Tal instrumento é de suma importância para a política urbana, tendo em vista que proporciona recursos jurídicos para a regularização fundiária e a efetivação da justiça social ao garantir a aquisição da propriedade urbana por quem realmente dela necessita, cumprindo sua função social. Régis Fernandes de Oliveira ensina que
A necessidade do advento do preceito legal decorre das ocupações irregulares nos grades conglomerados urbanos. A invasão de áreas, a falta de fiscalização, a invasão de mananciais, o medo da perda da posse por famílias de baixa renda, a falta de um ‘papel’ que lhes dê legitimidade sobre a posse, a venda de ‘propriedades’, barracos e construções malfeitas, tudo a gerar um conflito social sem precedentes. A clandestinidade das ligações de água, as gambiarras que trazem a iluminação para a rua e para dentro dos barracos, tudo leva a um tumulto absurdo, sob o olhar complacente das autoridades públicas. O que mais querer os moradores é a regularização da ocupação. Para tanto, agora, a lei veio trazer alguns instrumentos de impacto urbano que podem envolver a legitimação da posse, pacificando a sociedade e dando às grandes cidades condições de desenvolvimento sustentável.[14]
Portanto, resta evidente a importância do instituto para o desenvolvimento adequado das cidades e para seus possuidores, que deverão contar com assessoria jurídica especializada para tutelar seus interesses junto aos demais particulares e Poder Público.
NOTAS:
[1]BRASIL. Constituição da República Federativa do Brasil. Disponível em http://www.planalto.gov.br/ccivil_03/constituicao/constituicao.htm. Acesso em 04/10/2007.
[2] Cf. BLANC, Priscila Ferreira. Plano diretor & função social da propriedade. 1ª ed. Curitiba: Juruá Editora, 2007. p.57.
[3] SILVA, José Afonso da. Curso de direito constitucional positivo. 21 ed. rev. atual. São Paulo: Malheiros Editores, 2002. p. 793.
[4] RE 422.349, rel. min. Dias Toffoli, j. 29-4-2015, P, DJE de 5-8-2015, Tema 815.
[5] VENOSA, Sílvio de Salvo. Direito civil: direitos reais. 5. ed. São Paulo: Atlas, 2005. p. 216.
[6] BRASIL. Lei n. 10.257, de 10 de julho de 2001. Regulamenta os arts. 182 e 183 da Constituição Federal, estabelece diretrizes gerais da política urbana e dá outras providências.
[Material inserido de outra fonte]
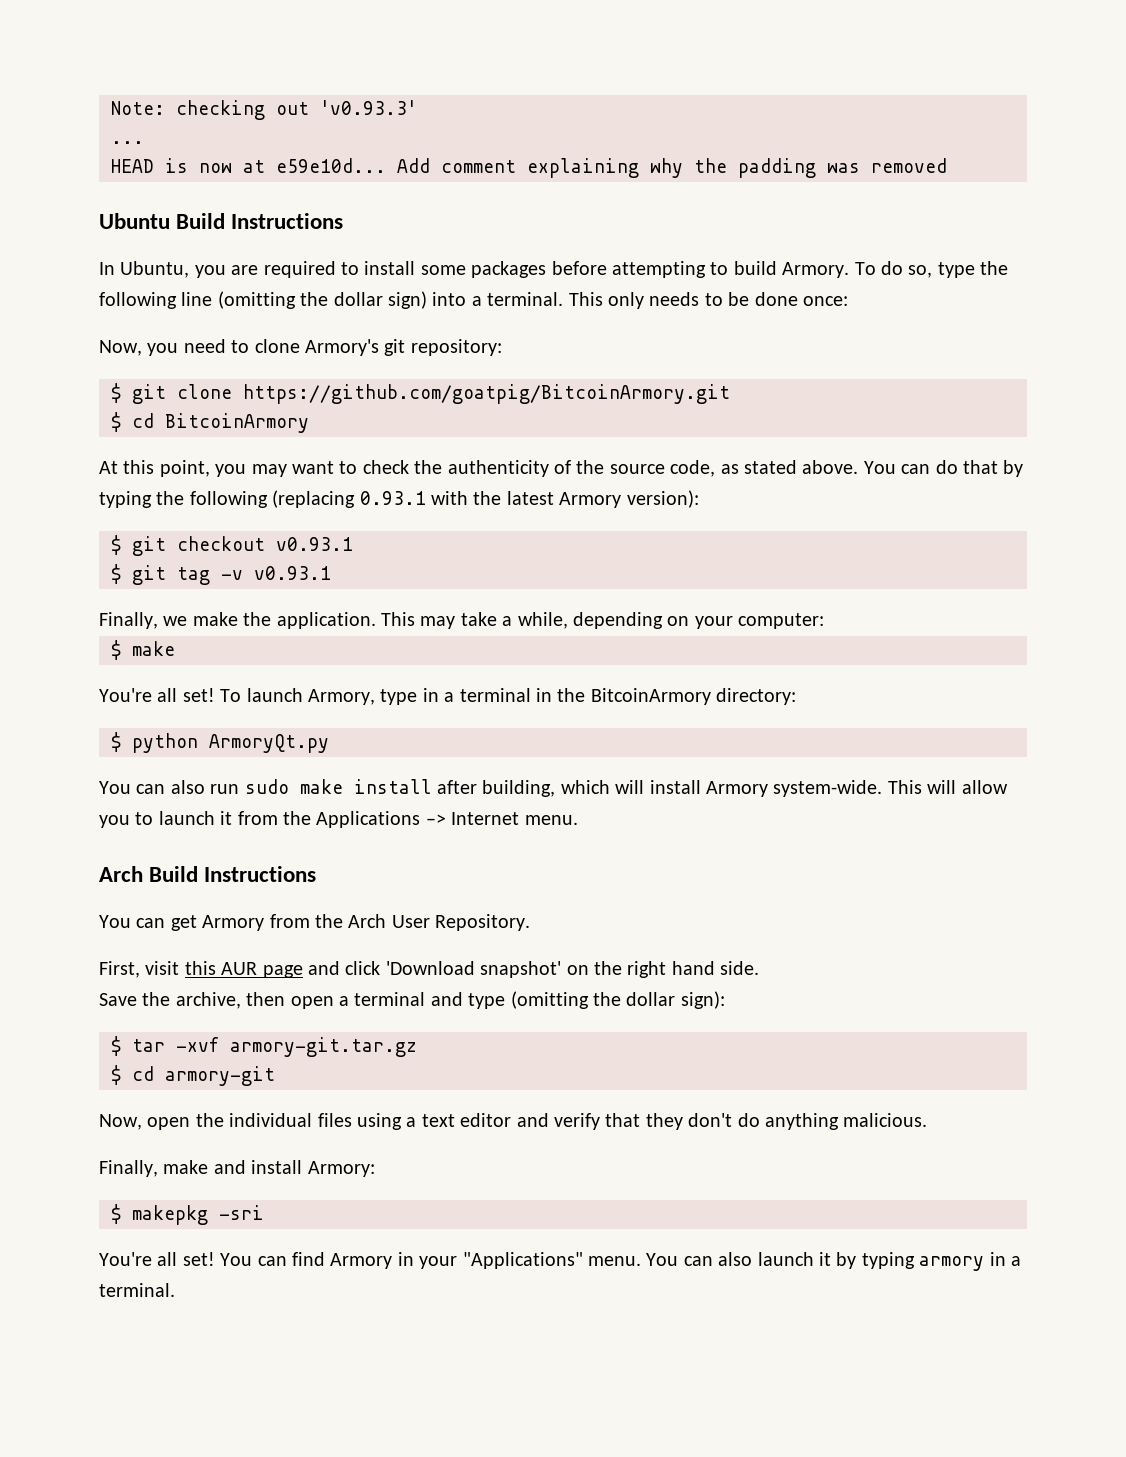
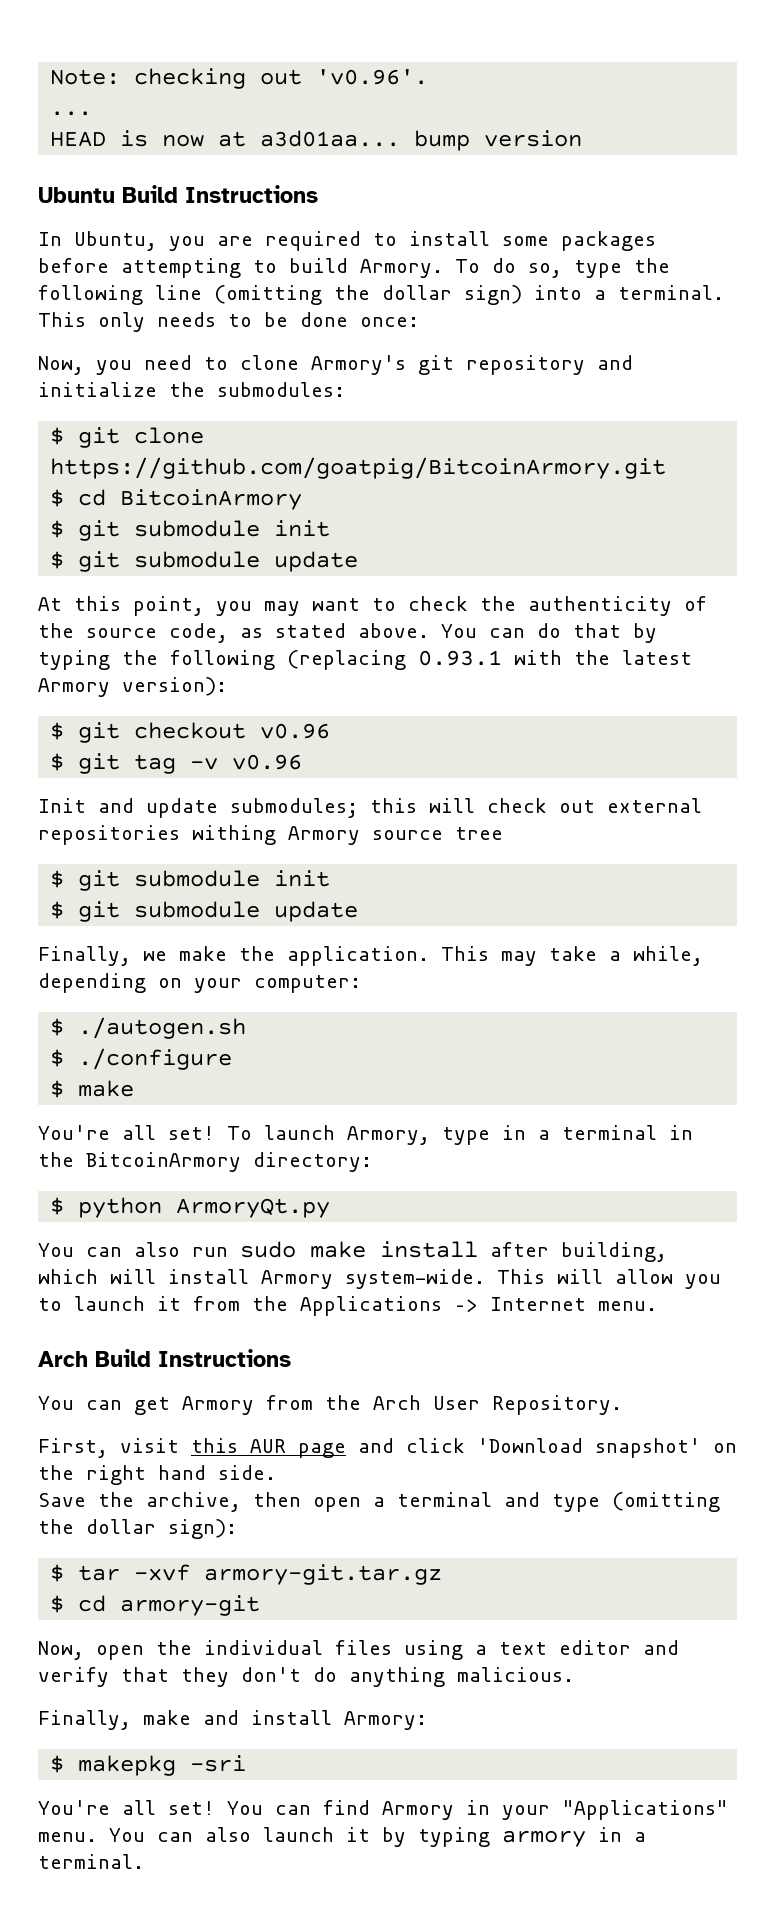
- Note: checking out 'v0.93.3'
+ Note: checking out 'v0.96'.
- HEAD is now at e59e10d... Add comment explaining why the padding was removed
+ HEAD is now at a3d01aa... bump version
- Now, you need to clone Armory's git repository:
+ Now, you need to clone Armory's git repository and initialize the submodules:
  $ cd BitcoinArmory
+ $ git submodule init
+ $ git submodule update
- $ git checkout v0.93.1
+ $ git checkout v0.96
- $ git tag -v v0.93.1
+ $ git tag -v v0.96
+ Init and update submodules; this will check out external repositories withing Armory source tree
+ $ git submodule init
+ $ git submodule update
+ $ ./autogen.sh
+ $ ./configure

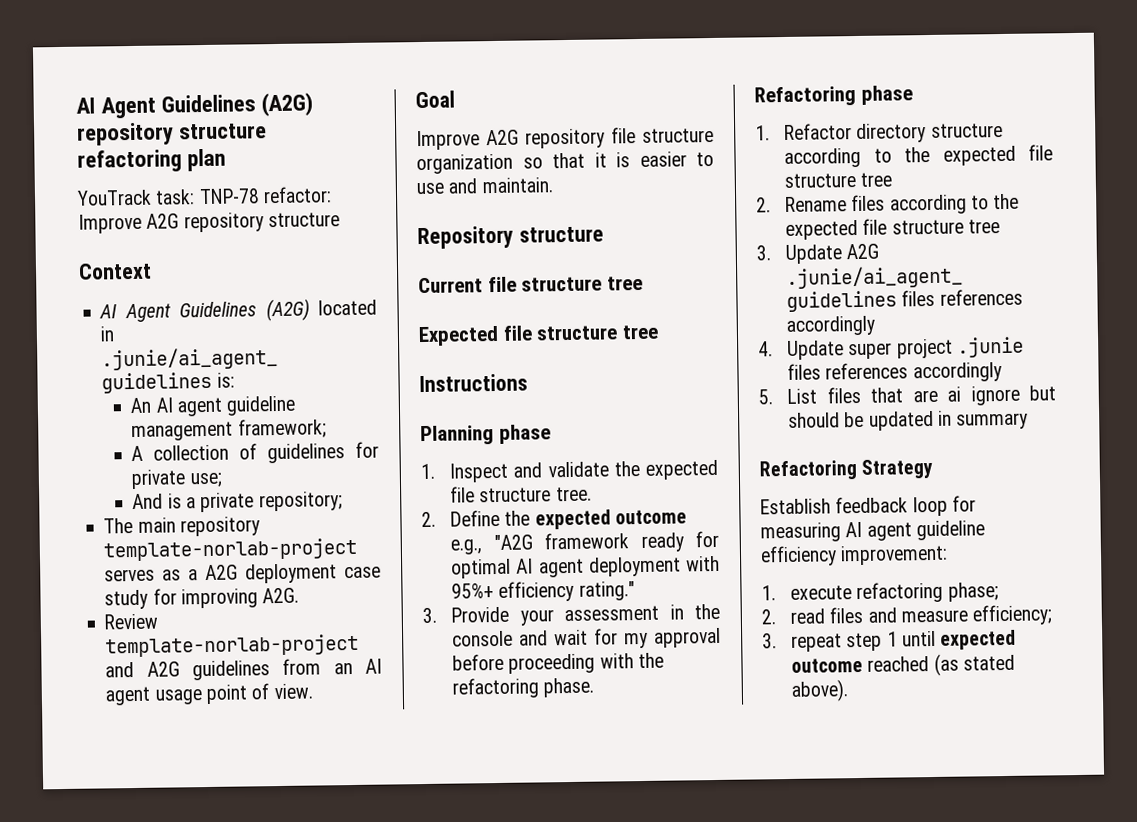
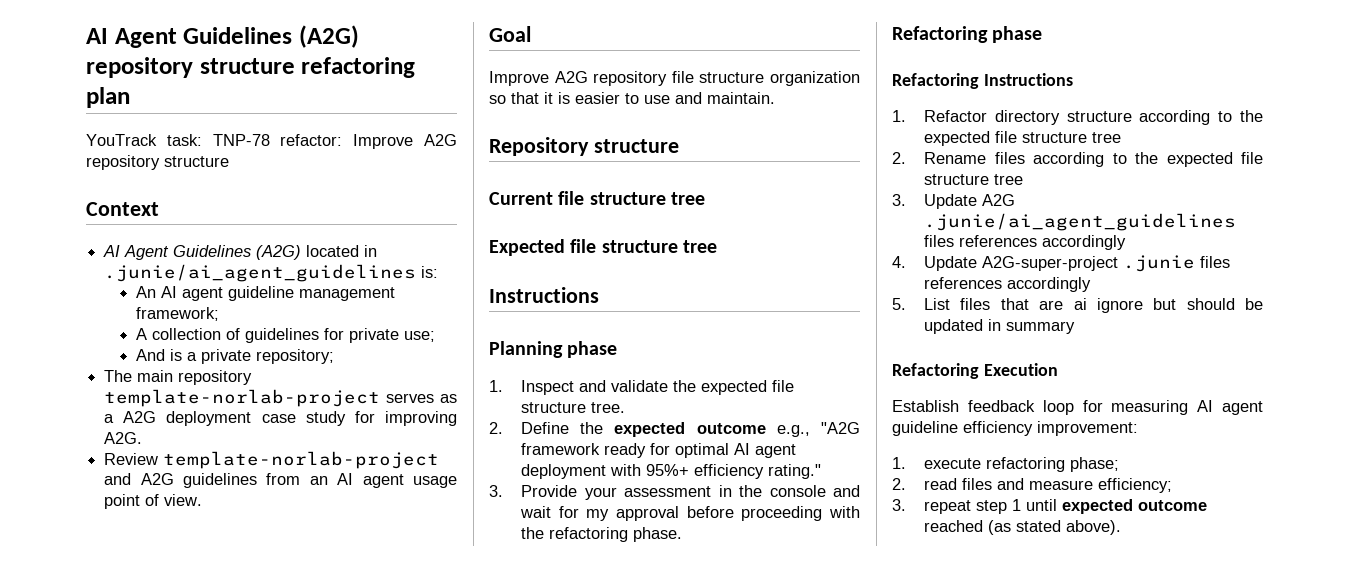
+ Refactoring Instructions
- 4. Update super project .junie files references accordingly
+ 4. Update A2G-super-project .junie files references accordingly
- Refactoring Strategy
+ Refactoring Execution

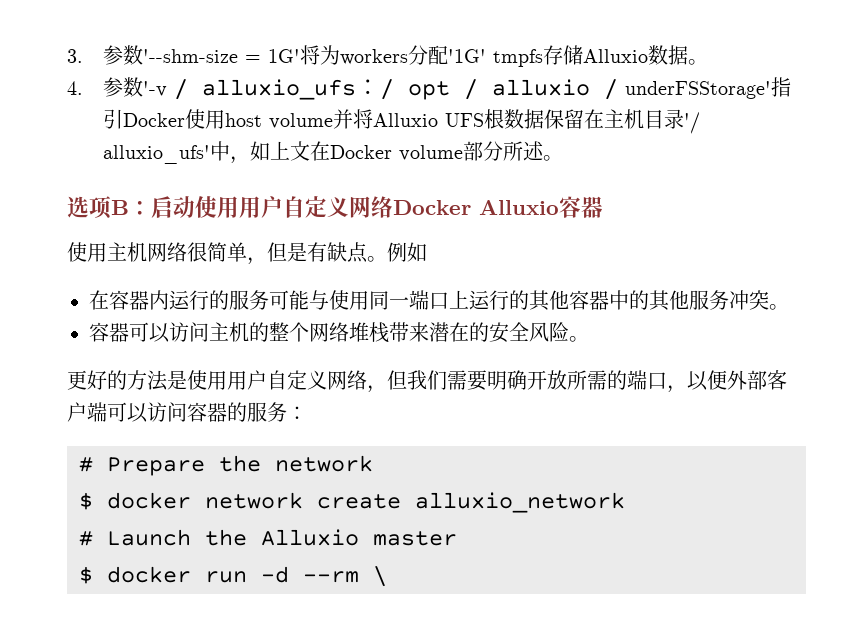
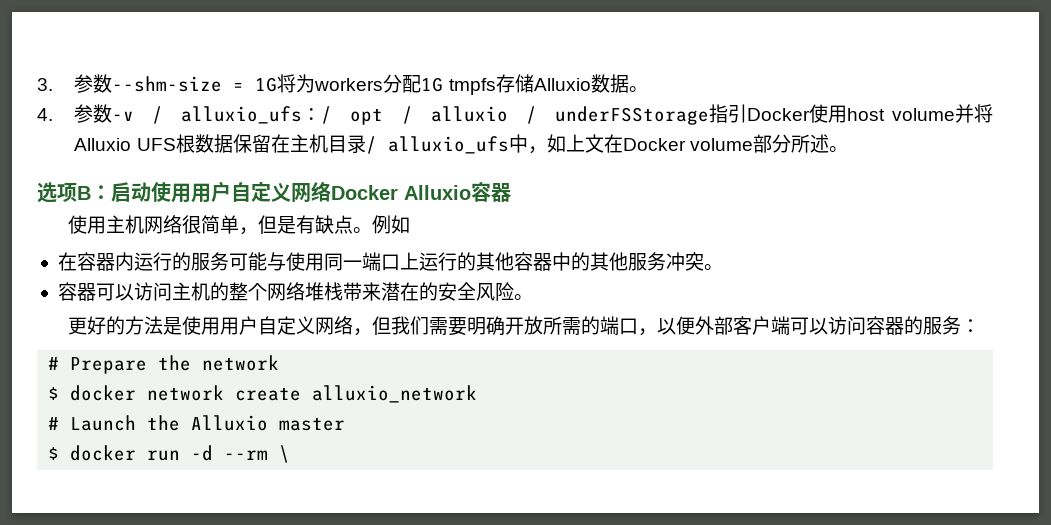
- 3.参数'--shm-size = 1G'将为workers分配'1G' tmpfs存储Alluxio数据。
+ 3.参数--shm-size = 1G将为workers分配1G tmpfs存储Alluxio数据。
- 4.参数'-v / alluxio_ufs：/ opt / alluxio / underFSStorage'指引Docker使用host volume并将Alluxio UFS根数据保留在主机目录'/ alluxio_ufs'中，如上文在Docker volume部分所述。
+ 4.参数-v / alluxio_ufs：/ opt / alluxio / underFSStorage指引Docker使用host volume并将Alluxio UFS根数据保留在主机目录/ alluxio_ufs中，如上文在Docker volume部分所述。

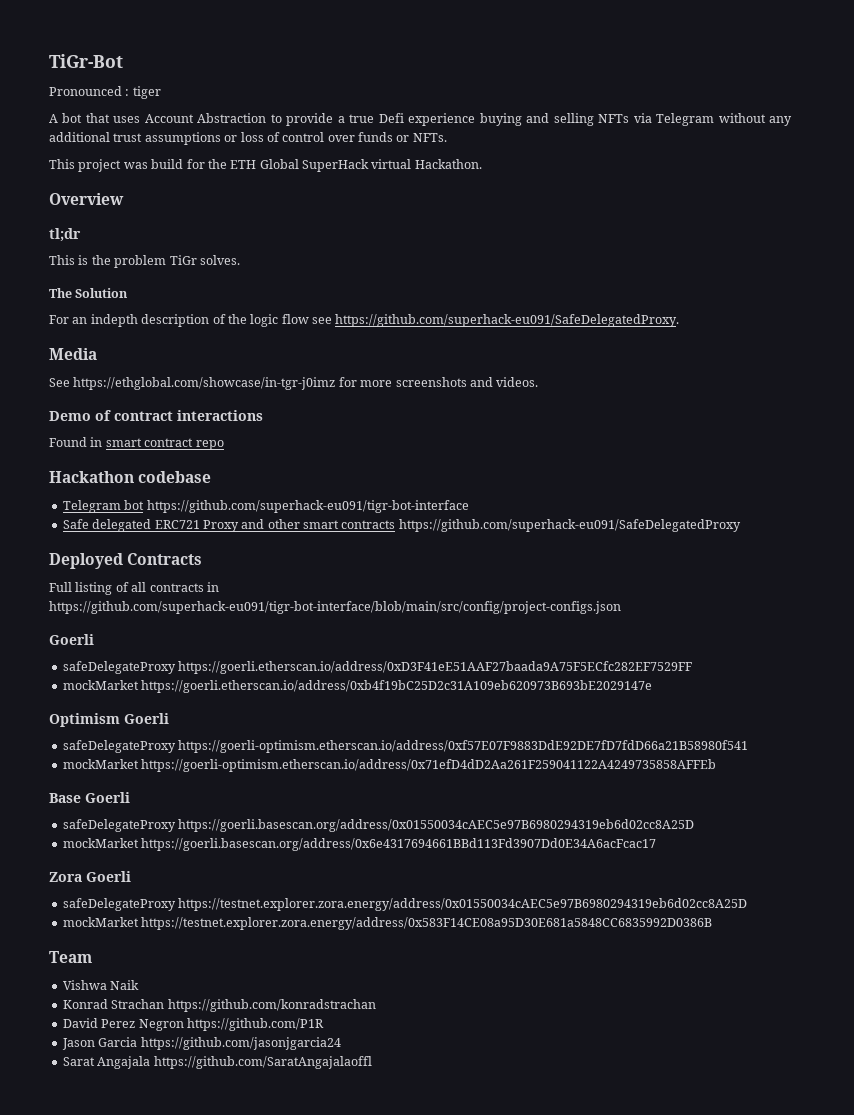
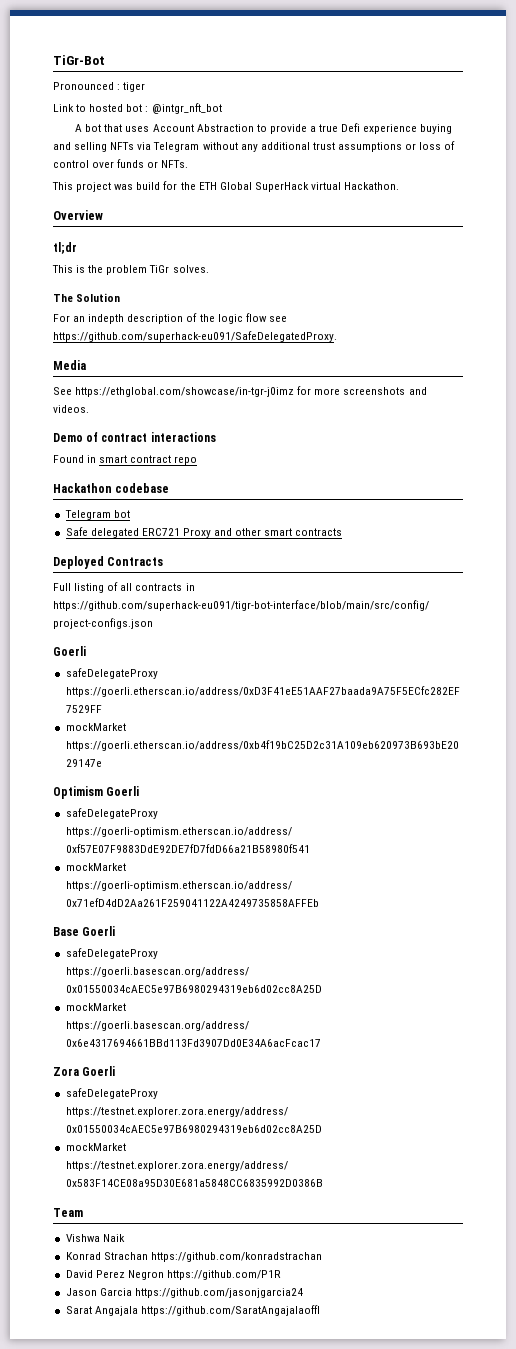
+ Link to hosted bot : @intgr_nft_bot
- Telegram bot https://github.com/superhack-eu091/tigr-bot-interface
+ Telegram bot
- Safe delegated ERC721 Proxy and other smart contracts https://github.com/superhack-eu091/SafeDelegatedProxy
+ Safe delegated ERC721 Proxy and other smart contracts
Disponível em http://www.planalto.gov.br/ccivil_03/leis/leis_2001/l10257.htm. Acesso em 14/09/2022.
[7] HORBACH, Carlos Bastide. Dos instrumentos da política urbana. in MEDAUAR, Odete (coord.); ALMEIDA, Fernando Dias Menezes de (coord.). Estatuto da Cidade: Lei 10.257, de 10.07.2001, comentários. 2. ed. rev. atual. e ampl. São Paulo: Editora Revista dos Tribunais, 2004. p. 129-130.
[8] Cf. BRASIL. Lei n. 10.257, de 10 de julho de 2001. Regulamenta os arts. 182 e 183 da Constituição Federal, estabelece diretrizes gerais da política urbana e dá outras providências. Disponível em http://www.planalto.gov.br/ccivil_03/Leis/LEIS_2001/L10257.htm. Acesso em 14/09/2022.
[9] Cf. Loc. cit.
[10] BASTOS, Celso Ribeiro; MARTINS, Ives Gandra. Comentários à Constituição do Brasil: promulgada em 5 de outubro de 1988, v. 7: Arts. 170 a 192. 2. ed. atual. São Paulo: Saraiva, 2000. p. 215.
[11] Cf. BRASIL. Lei n. 10.257, de 10 de julho de 2001. Regulamenta os arts. 182 e 183 da Constituição Federal, estabelece diretrizes gerais da política urbana e dá outras providências. Disponível em http://www.planalto.gov.br/ccivil_03/Leis/LEIS_2001/L10257.htm. Acesso em 14/09/2022.
[12] Cf. Loc. cit.
[13] Cf. Loc. cit.
[14] OLIVEIRA, Regis Fernandes de. Comentários ao Estatuto da Cidade. São Paulo: Editora Revista dos Tribunais, 2002. p. 51.